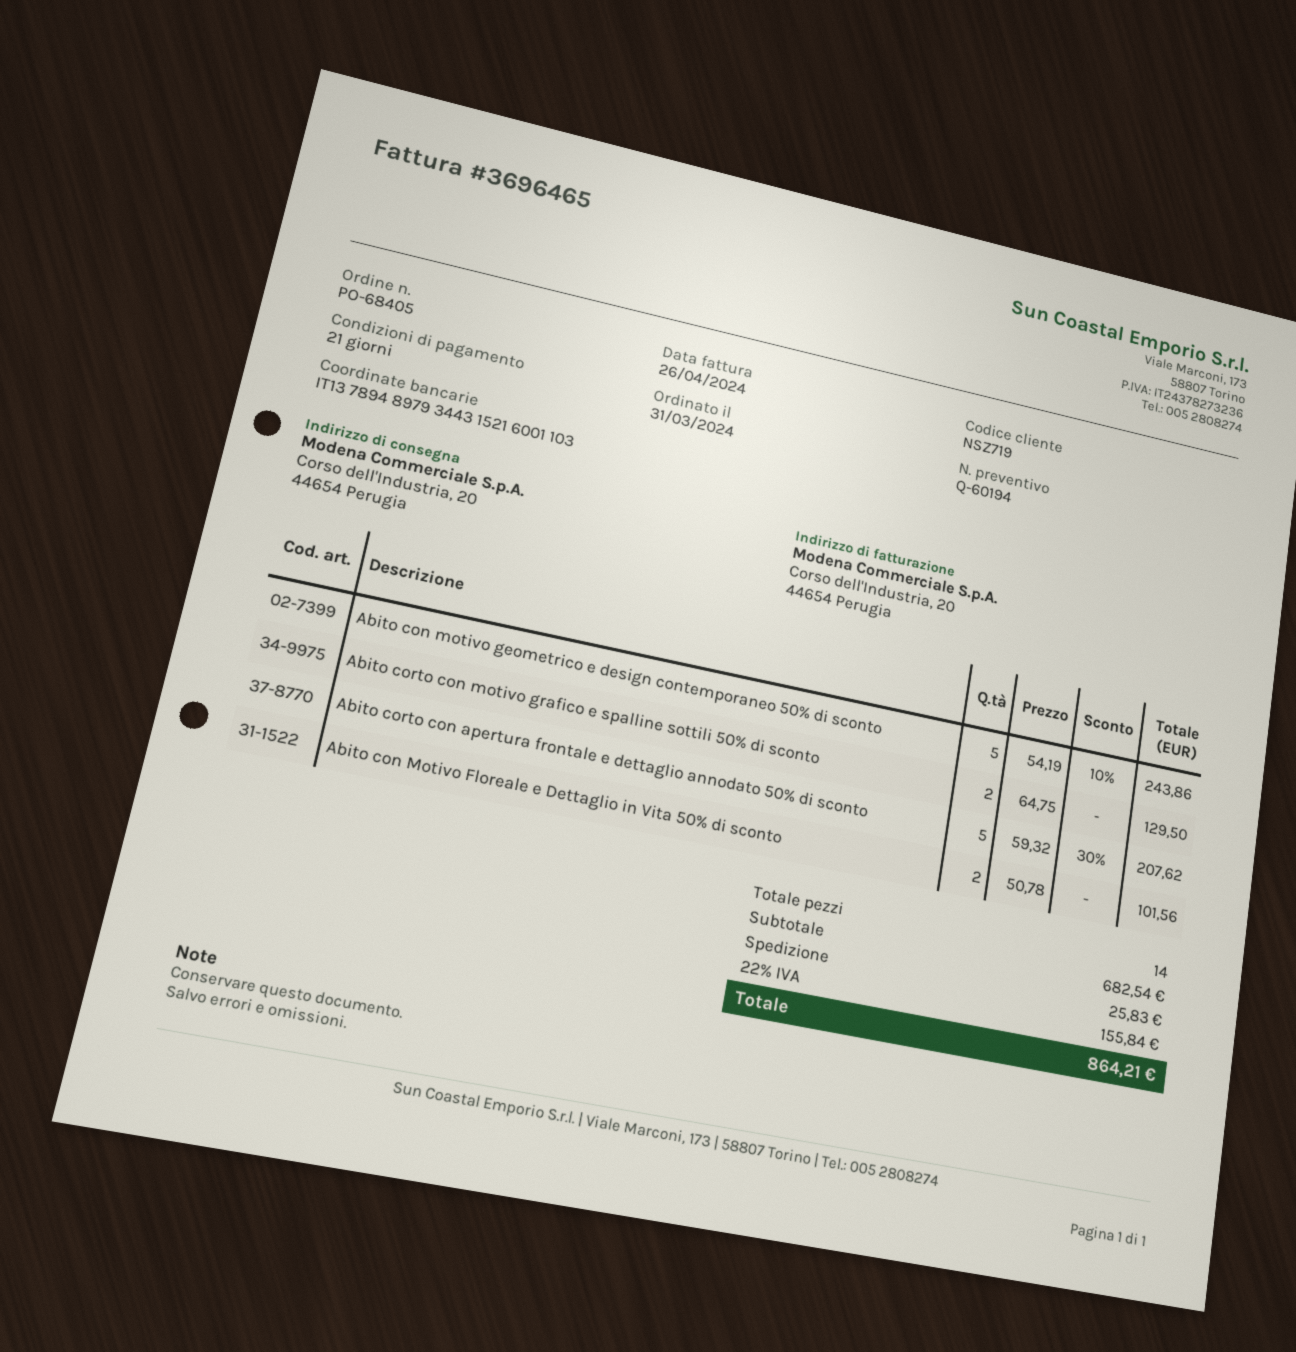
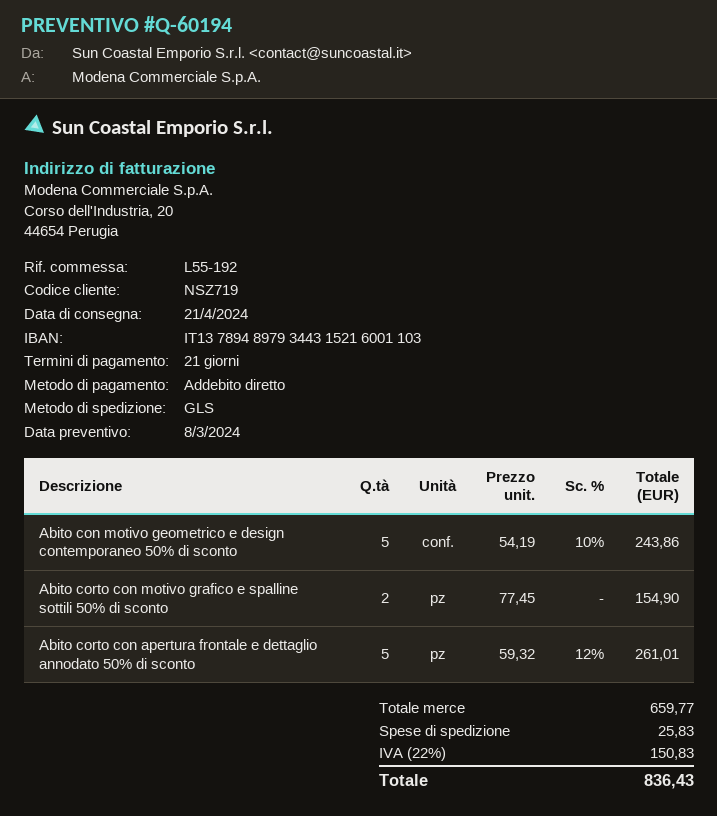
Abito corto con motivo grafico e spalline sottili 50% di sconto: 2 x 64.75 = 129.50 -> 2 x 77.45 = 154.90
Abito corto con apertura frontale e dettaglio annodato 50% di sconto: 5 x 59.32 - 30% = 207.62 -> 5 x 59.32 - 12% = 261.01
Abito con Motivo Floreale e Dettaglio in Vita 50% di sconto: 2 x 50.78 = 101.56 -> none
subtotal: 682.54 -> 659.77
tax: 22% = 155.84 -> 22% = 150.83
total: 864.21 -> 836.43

***

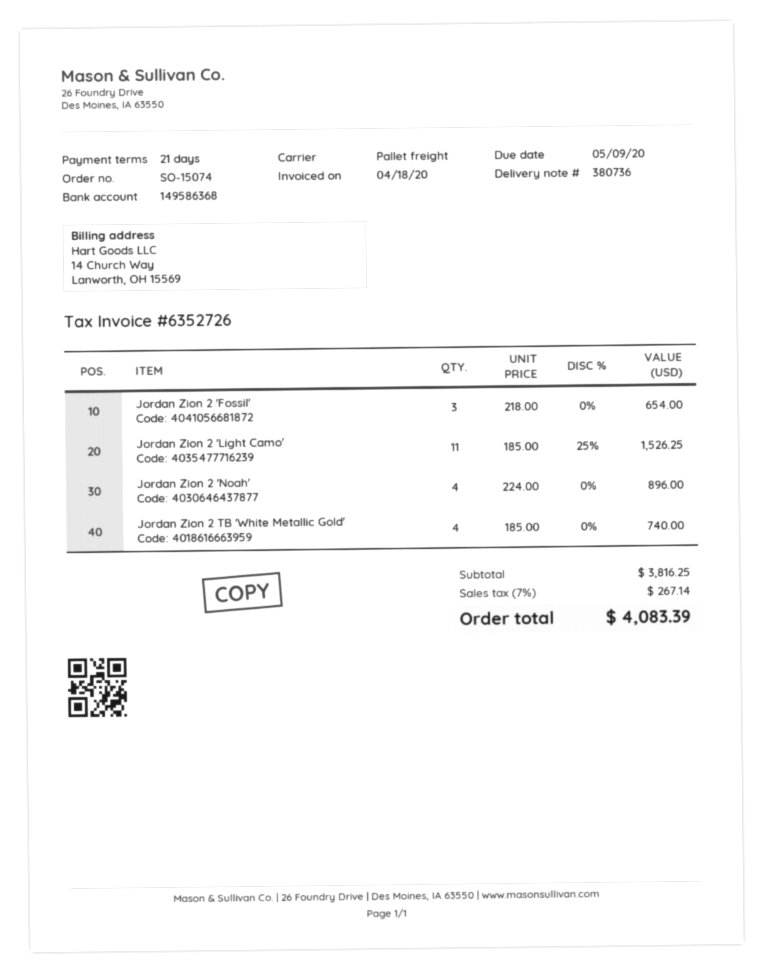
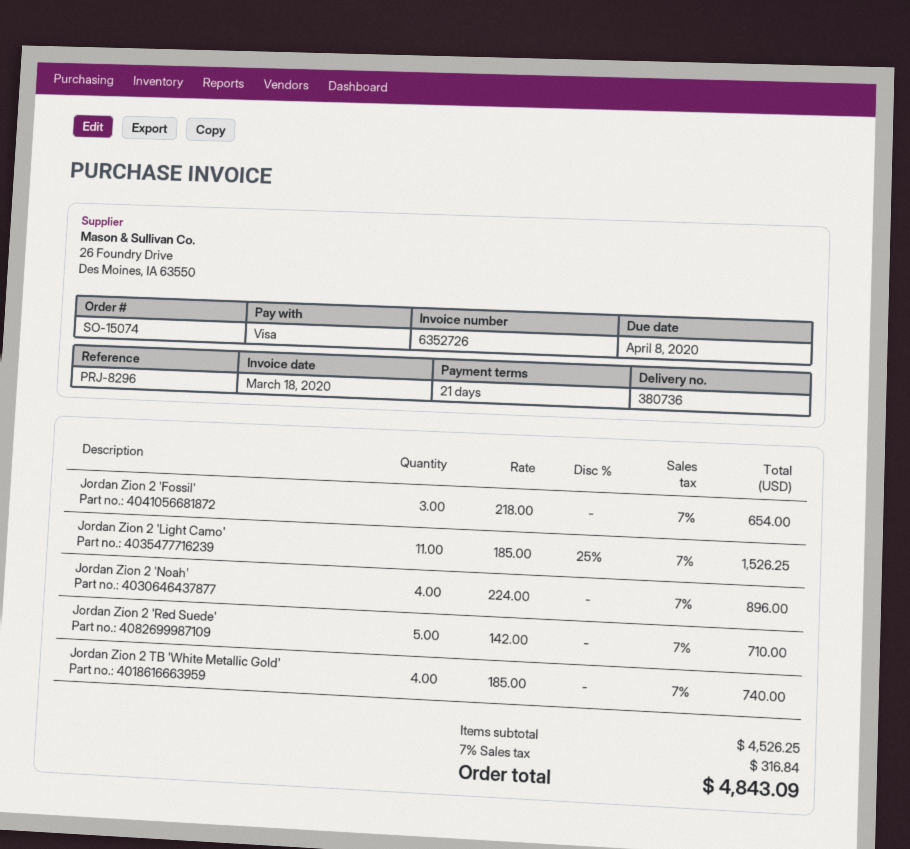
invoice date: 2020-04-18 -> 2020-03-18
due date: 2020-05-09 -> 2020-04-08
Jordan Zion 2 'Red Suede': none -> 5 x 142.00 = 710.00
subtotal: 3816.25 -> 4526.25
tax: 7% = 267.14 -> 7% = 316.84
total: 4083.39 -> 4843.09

***

An exact copy of the lines above between the line holding "subtotal: 682.54 -> 659.77" and the line holding "total: 864.21 -> 836.43", inclusive, is the whole answer.

subtotal: 682.54 -> 659.77
tax: 22% = 155.84 -> 22% = 150.83
total: 864.21 -> 836.43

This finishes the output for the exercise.